J-S19022-16
NON-PRECEDENTIAL DECISION - SEE SUPERIOR COURT I.O.P. 65.37
COMMONWEALTH OF PENNSYLVANIA IN THE SUPERIOR COURT OF
PENNSYLVANIA
Appellee
v.
LORENZO COMPTON
Appellant No. 1444 EDA 2015
Appeal from the Judgment of Sentence Entered January 6, 2011
In the Court of Common Pleas of Philadelphia County
Criminal Division at No: CP-51-CR-0004886-2009
BEFORE: BENDER, P.J.E., STABILE, and MUSMANNO, JJ.

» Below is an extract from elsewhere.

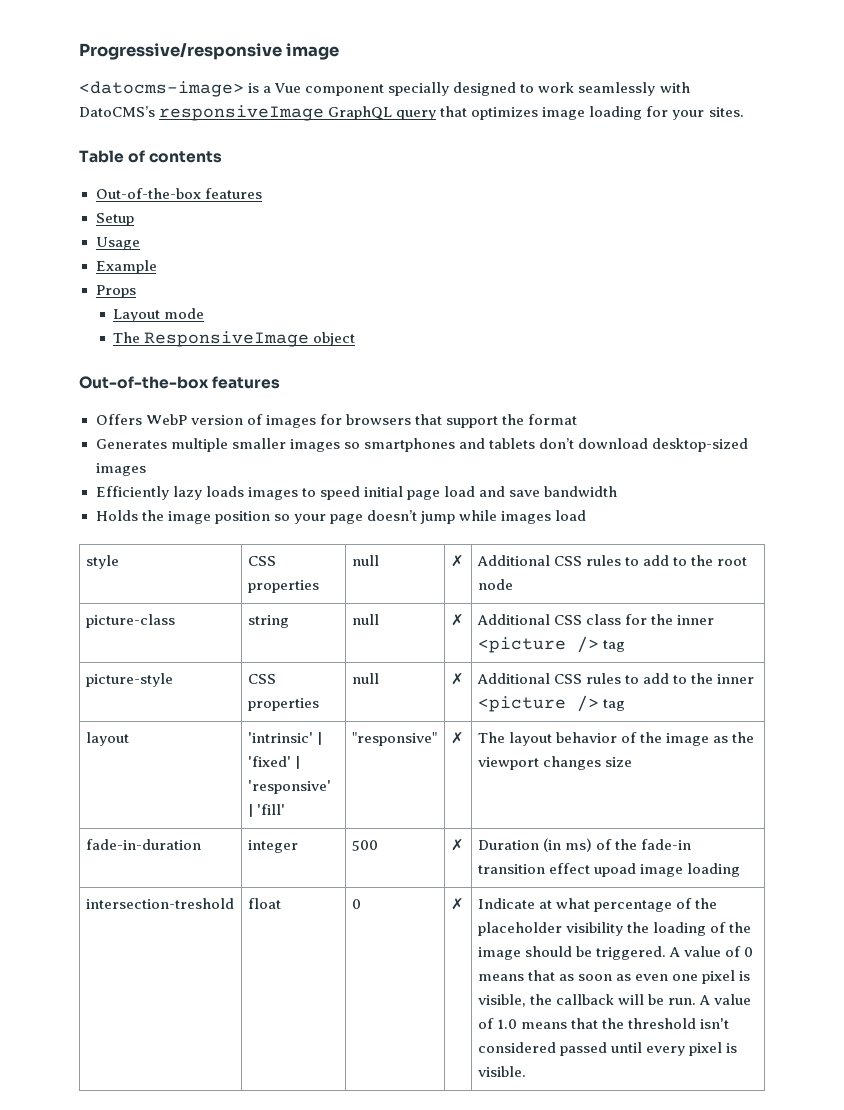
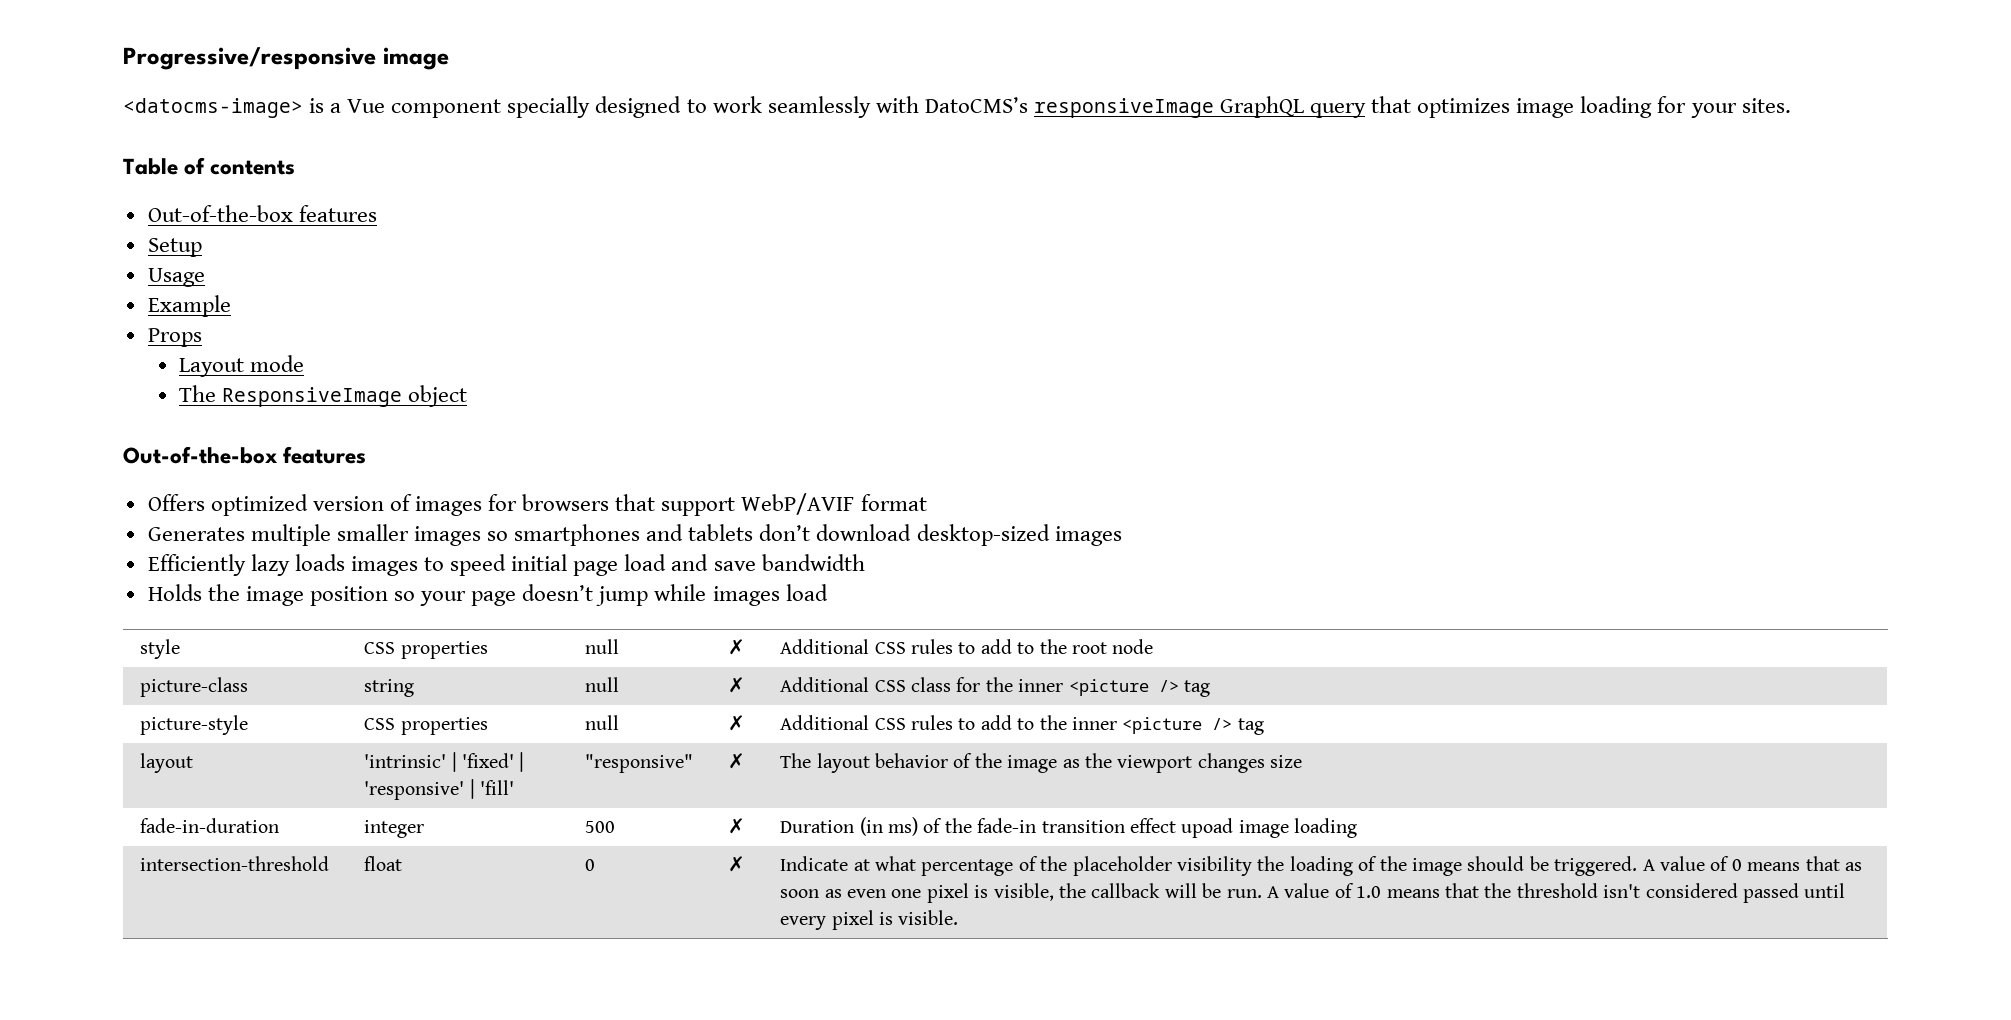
[145,414,187,425] WebP -> [210,494,308,516] optimized
[501,414,524,425] the -> [741,493,855,515] WebP/AVIF
[85,898,234,909] intersection-treshold -> [140,856,330,871] intersection-threshold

MEMORANDUM BY STABILE, J.: FILED JUNE 07, 2016
Appellant, Lorenzo Compton, appeals from the judgment of sentence
entered January 6, 2011 in the Court of Common Pleas of Philadelphia
County following his convictions of aggravated assault, robbery, conspiracy,
burglary, and possession of an instrument of crime.1 Upon review, we
affirm.
The trial court summarized the background information as follows.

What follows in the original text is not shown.